This week, a new radio broadcast and podcast from Los Angeles’ KPFK will examine one of the U.S. Navy’s darkest days since the end of World War II – the 1967 attack by Israeli forces on the intelligence-gathering ship USS Liberty that killed 34 sailors and wounded 171.
Cary Harrison, host of the Rethinking Heroes: Life After Duty series, will take on the controversy surrounding the attack and its aftermath, interviewing survivor and Navy veteran Phil Tourney.
Tourney, three-time president of the U.S.S. Liberty Veterans Association, charges that the attack was deliberate, the result of an organized, covert effort by the United States and Israel to ensure Israel’s victory in seizing land, including the Golan Heights in Syria.
“The word I use is ‘massacre,’” Tourney said in an interview with MVJ. “They shot us, they shot our life rafts out of the water. The plan absolutely was to kill us all. But we stayed afloat.”
Israel contends that the attack was a “tragic accident,” an explanation accepted by the U.S. Navy and federal government following several investigations.
But Tourney – and many others – contend that the operation, which involved reconnaissance scouts and communications disruptions and planned attacks by aircraft and torpedo boats, was hatched at the highest levels of the U.S. and Israeli governments, and that the coverup continues to this day.
On June 8, 1967, the technical research ship Liberty was operating in international waters off Gaza, Egypt, when it was attacked by Israeli Defense Forces – first with napalm and rockets, then by Israeli torpedo boats. The ship was able to radio the U.S.S. Saratoga, which dispatched 16 aircraft, including 12 fighter jets, but the aircraft were recalled personally, by several accounts, by Defense Secretary Robert McNamara for reasons that remain unclear.
Under fire in a burning ship, the crew struggled to defend their ship, taking a direct torpedo hit and dodging four others, staying afloat as the sailors aboard watched their attackers destroy their lifeboats. The attack lasted for two hours. Liberty limped into Malta six days later, largely as a result of the efforts of Tourney and the other damage controlmen.
Israeli historian Michael Oren has written extensively about the incident and its aftermath, including the allegations of conspiracy, intention and coverup. Shortly after numerous documents were declassified in the 1990s, he wrote that it is “possible to determine whether any of these hypotheses had a basis in fact,” he wrote in an essay, The USS Liberty: Case Closed.”
Five decades have passed since the attack and the issue remains a painful chapter in U.S.-Israeli relations. For the 100 or so sailors still alive from that day, the case will never be closed until all related documents are declassified, and Congress conducts a thorough investigation, Tourney says.
“The USS Liberty veterans are proud of Americans that served our country honorably. And all we want to do is tell the truth, not be labeled, but have the government do their job and tell the truth,” Tourney said.

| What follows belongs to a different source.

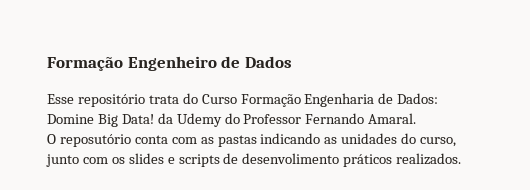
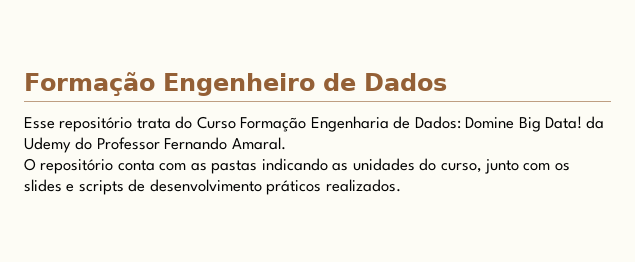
- O reposutório conta com as pastas indicando as unidades do curso, junto com os slides e scripts de desenvolimento práticos realizados.
+ O repositório conta com as pastas indicando as unidades do curso, junto com os slides e scripts de desenvolvimento práticos realizados.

Based on the success of providing military veteran broadcasters to deliver a top-of-the-show “news flash” dedicated to military and veteran concerns, KPFK and the Rethinking Heroes series has paired with Military Veterans in Journalism to provide externship opportunities for its members. Beginning early March, Rethinking Heroes will showcase MVJ journalists in that time slot to lead off the show. The series is funded by Let’s Rethink This, a group dedicated to finding innovative solutions to prevent veteran suicide and forgive their VA-related unpayable medical debt.